■ WHAT IS EXPECTED:
For each line below that includes the string "differential", show the whole line.

■ ENTRIES SHOWN:

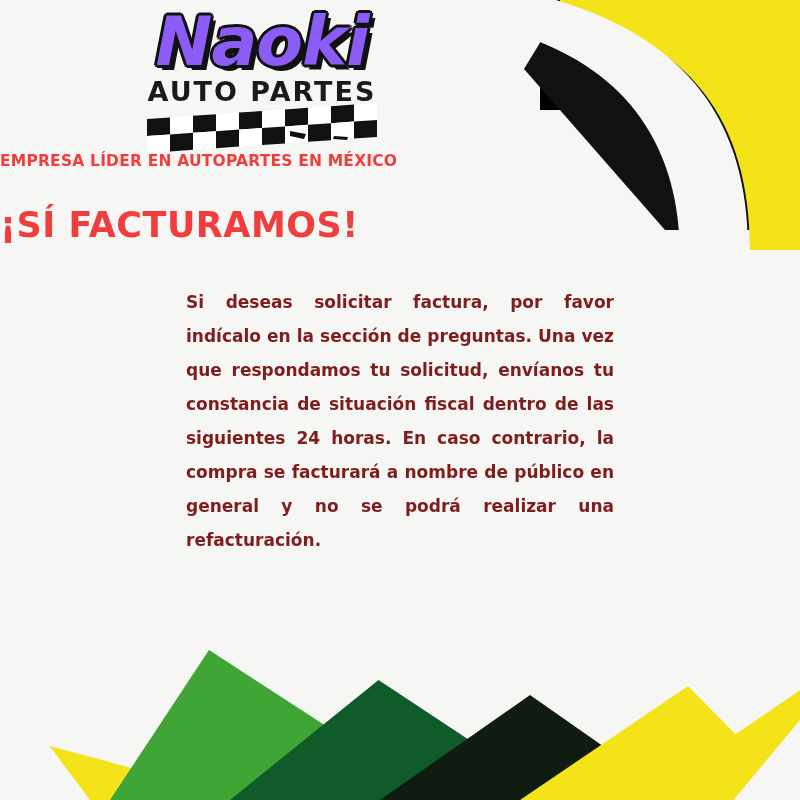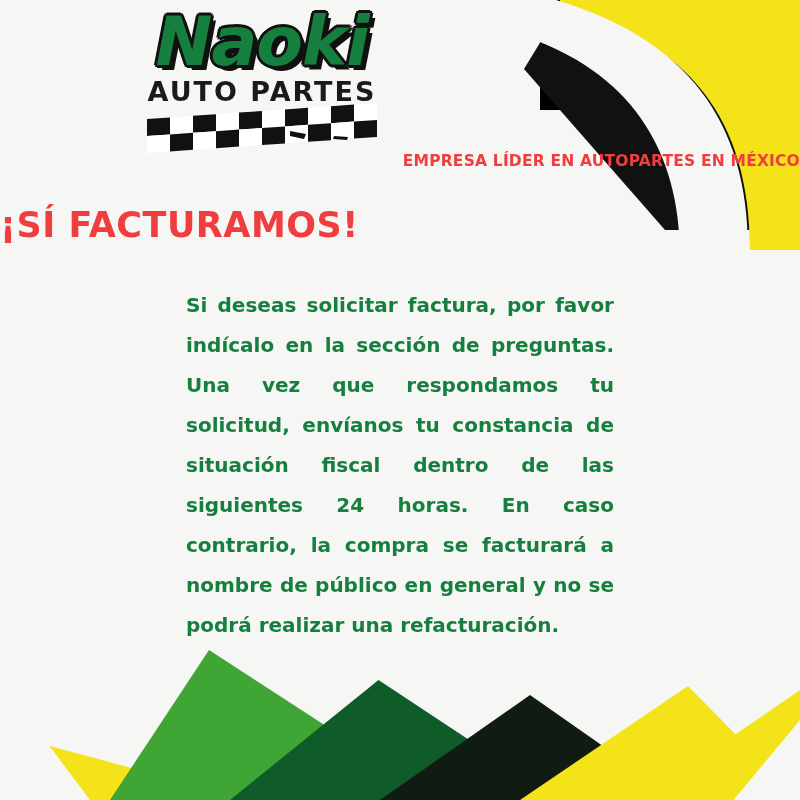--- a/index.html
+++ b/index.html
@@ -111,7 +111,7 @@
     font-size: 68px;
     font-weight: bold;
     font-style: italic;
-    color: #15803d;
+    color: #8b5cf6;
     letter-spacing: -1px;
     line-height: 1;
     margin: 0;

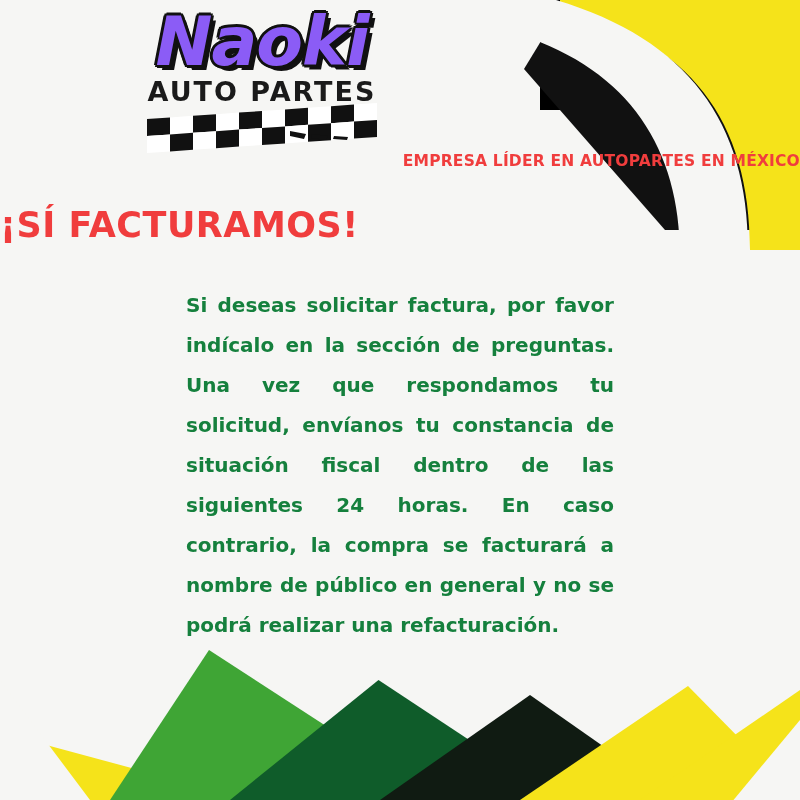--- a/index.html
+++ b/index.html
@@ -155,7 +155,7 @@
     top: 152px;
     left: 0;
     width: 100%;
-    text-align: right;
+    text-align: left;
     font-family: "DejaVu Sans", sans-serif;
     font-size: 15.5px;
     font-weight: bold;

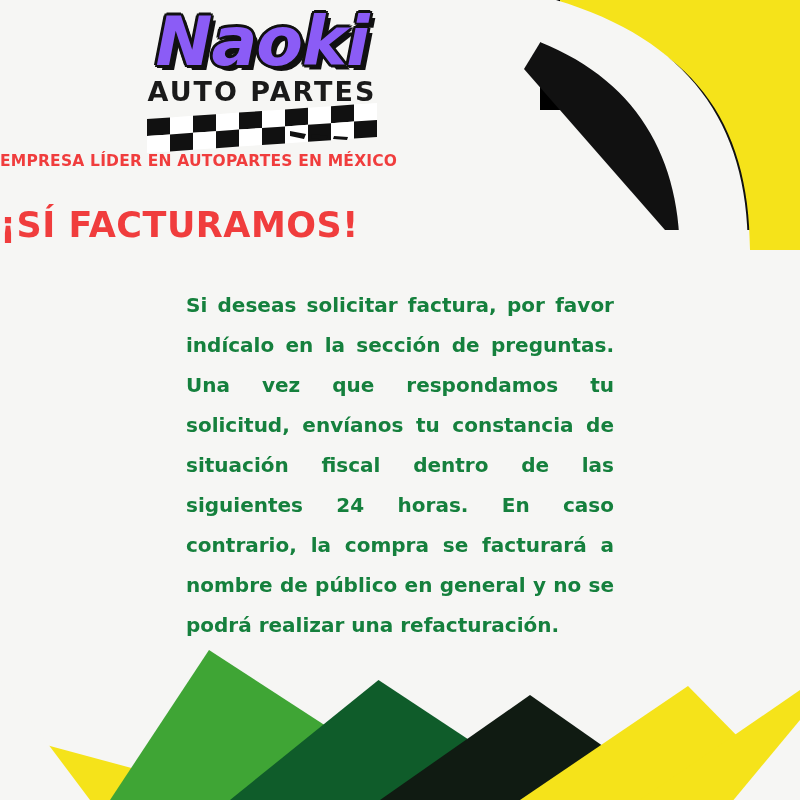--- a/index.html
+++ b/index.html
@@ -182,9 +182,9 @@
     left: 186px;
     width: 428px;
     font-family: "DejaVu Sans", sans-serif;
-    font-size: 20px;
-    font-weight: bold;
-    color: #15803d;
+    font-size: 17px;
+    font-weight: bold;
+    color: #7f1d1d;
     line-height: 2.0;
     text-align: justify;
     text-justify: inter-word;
---
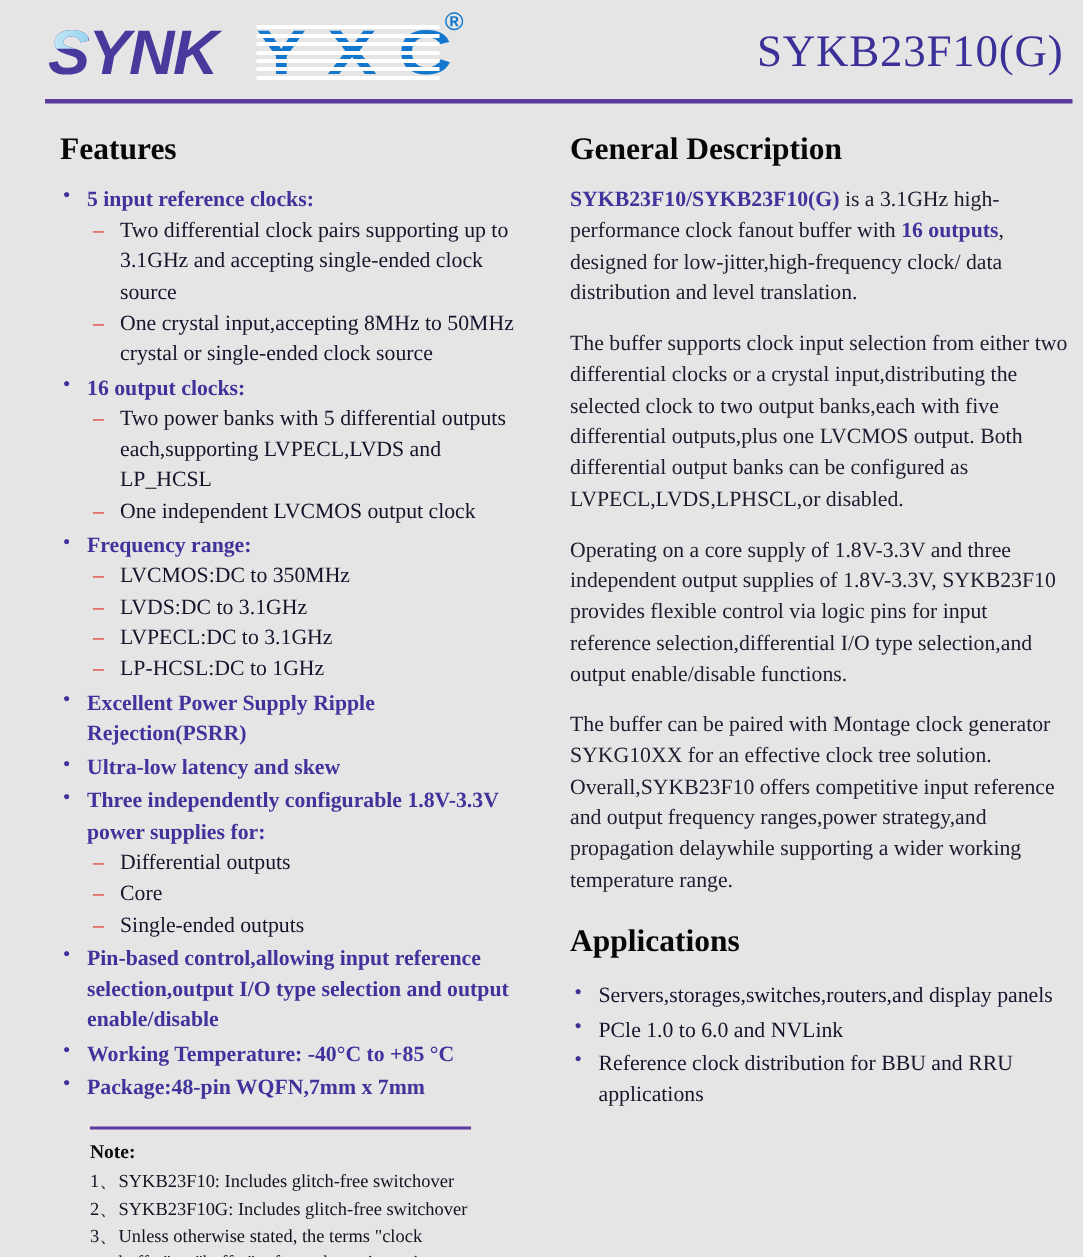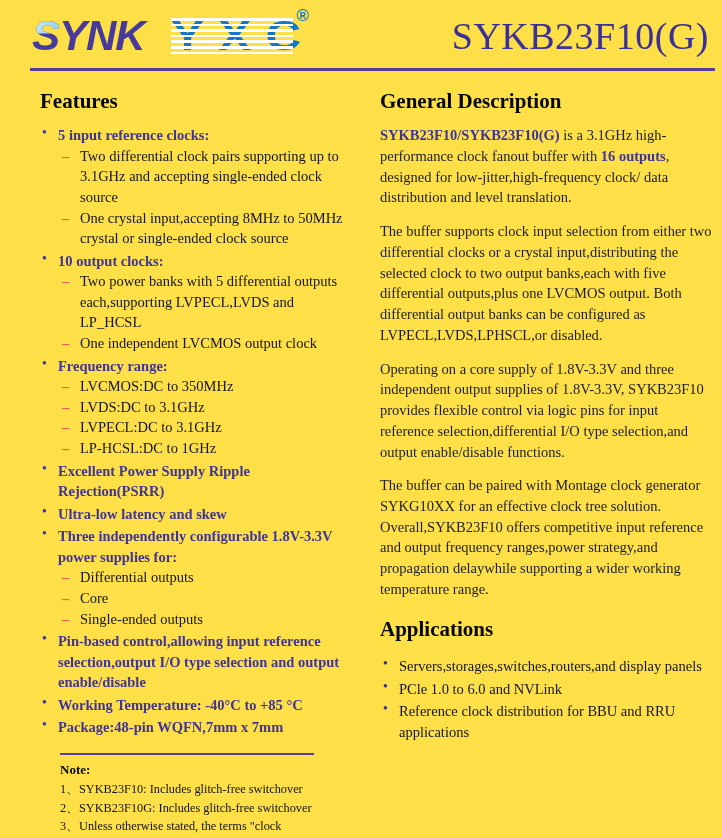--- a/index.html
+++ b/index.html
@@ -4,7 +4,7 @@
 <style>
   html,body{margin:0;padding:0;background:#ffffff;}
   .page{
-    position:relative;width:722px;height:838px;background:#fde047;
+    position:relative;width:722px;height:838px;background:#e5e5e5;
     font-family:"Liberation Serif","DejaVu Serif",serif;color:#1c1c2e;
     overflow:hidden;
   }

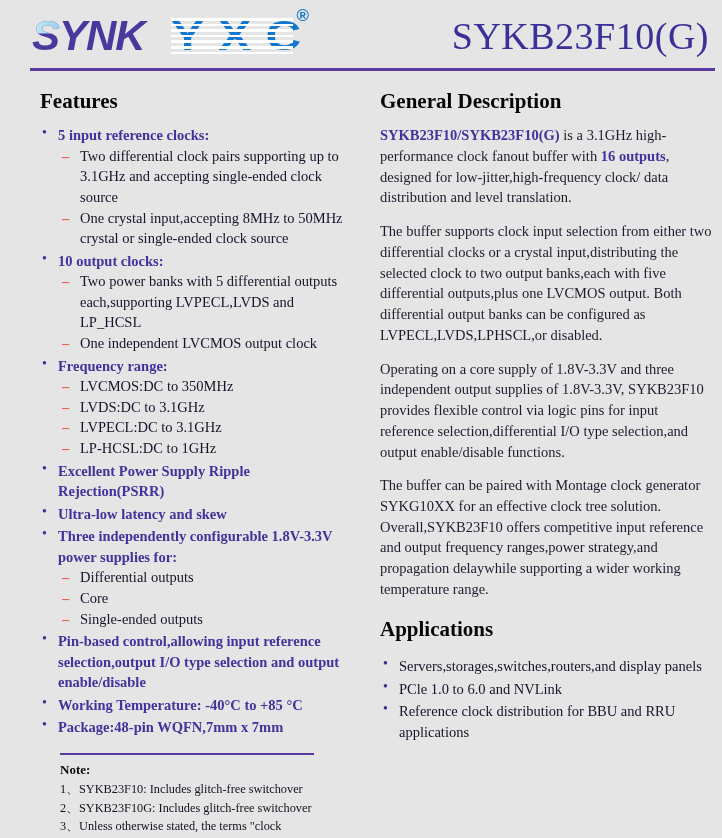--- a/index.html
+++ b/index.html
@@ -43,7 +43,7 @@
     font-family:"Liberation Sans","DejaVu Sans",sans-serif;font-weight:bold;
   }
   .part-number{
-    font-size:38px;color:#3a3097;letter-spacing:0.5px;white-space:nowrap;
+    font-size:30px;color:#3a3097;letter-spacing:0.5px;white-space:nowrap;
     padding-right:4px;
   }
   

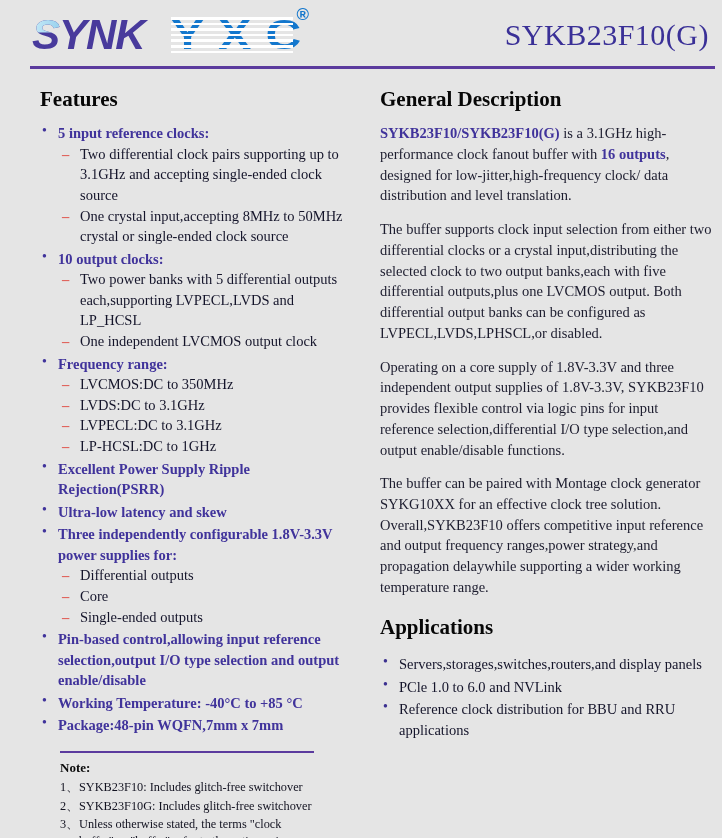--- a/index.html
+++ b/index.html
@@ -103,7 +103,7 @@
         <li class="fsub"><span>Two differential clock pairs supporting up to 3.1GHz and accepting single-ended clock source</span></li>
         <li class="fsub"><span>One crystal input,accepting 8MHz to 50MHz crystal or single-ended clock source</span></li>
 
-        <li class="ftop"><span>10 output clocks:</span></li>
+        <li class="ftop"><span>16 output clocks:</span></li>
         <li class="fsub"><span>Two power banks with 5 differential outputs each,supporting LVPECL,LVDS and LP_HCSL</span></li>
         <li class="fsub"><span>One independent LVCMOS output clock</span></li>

■ SOLVED EXERCISE:
         <li class="fsub"><span>Two differential clock pairs supporting up to 3.1GHz and accepting single-ended clock source</span></li>
         <li class="fsub"><span>Two power banks with 5 differential outputs each,supporting LVPECL,LVDS and LP_HCSL</span></li>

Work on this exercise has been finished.